Our first topic, which is often described as a classic otologic emergency, is Sudden Sensorineural Hearing Loss (SSNHL). It is defined as unilateral hearing loss >30 decibels (dB) across 3 contiguous frequencies within 72 hours or less [1-3]. It most often affects adults in their late 40s to early 50s [3], with similar rates among males and females [4,5]. Reported incidence varies, ranging from 11-77 cases per 100,000 people annually [6]. Clinically, patients will present with sudden hearing loss in one ear, often upon awakening [7]. They may say something like, “my ear just went dead overnight” and can also have the sensation of aural fullness, tinnitus, or vertigo [1,3]. Patients may describe this as a feeling of having fluid or wax stuck in their ear.

Patients often first present to the emergency department or a walk-in-clinic, where audiology services are readily not available for formal hearing testing. Physicians may rely on tuning forks to differentiate conductive from sensorineural deficits (i.e., Weber and Rinne tests) and perform an otoscopic examination to assess for external or middle ear pathology. The key is to distinguish sensorineural from conductive hearing loss, and the best way to do this is with an urgent audiogram. This should be organized as soon as possible; however, if clinically there are no signs of a conductive cause for hearing loss (e.g., a middle ear effusion), corticosteroids should be started without delay.

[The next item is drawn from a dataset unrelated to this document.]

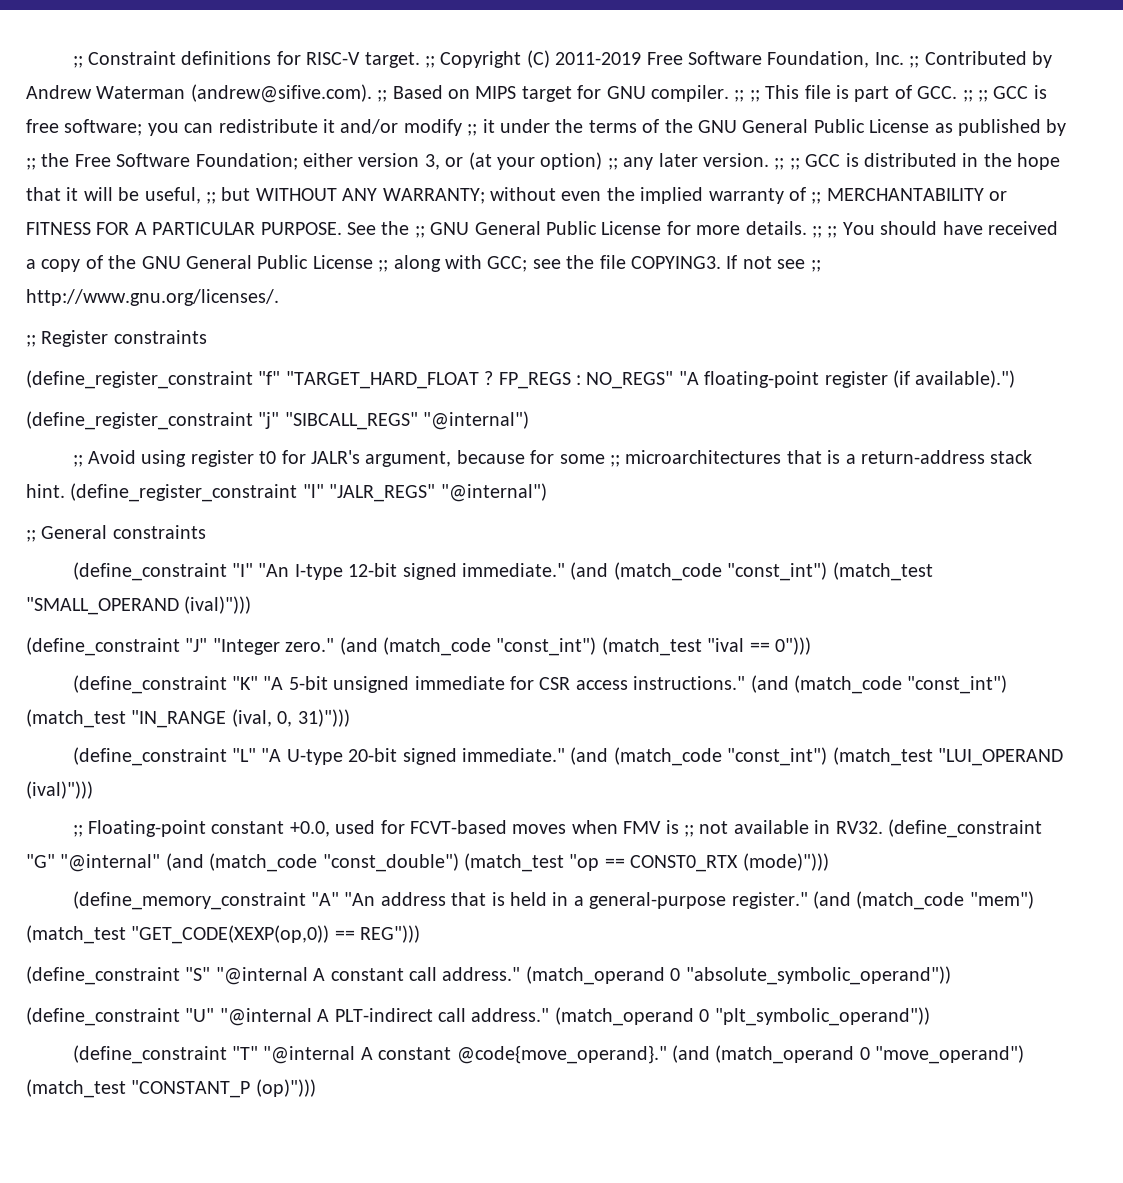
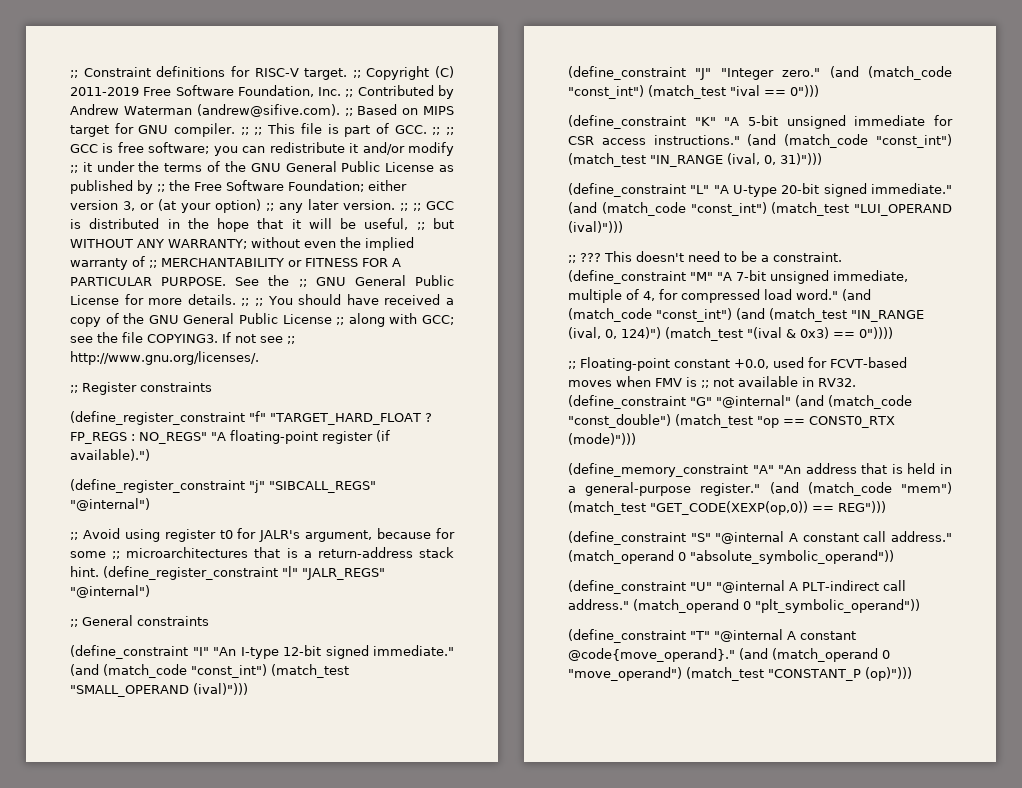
(93, 790) none -> [568,251,842,263] [568,270,908,284] [568,289,871,303] [568,308,924,322] [568,327,893,341] // ;; ??? This doesn't need to be a constraint. (define_constraint "M" "A 7-bit unsigned immediate, multiple of 4, for compressed load word." (and (match_code "const_int") (and (match_test "IN_RANGE (ival, 0, 124)") (match_test "(ival & 0x3) == 0"))))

Initial treatment for SSNHL typically involves a course of high dose oral corticosteroids (for example 50-60mg of Prednisone daily) for 7 days, unless contraindicated [8]. Patients should also be urgently referred to an otolaryngologist for a repeat audiogram after 1 week of steroids, and possible intratympanic steroid injections. While most cases of SSNHL are idiopathic, it should be a diagnosis of exclusion. A detailed history and physical exam are important when assessing a patient with SSNHL.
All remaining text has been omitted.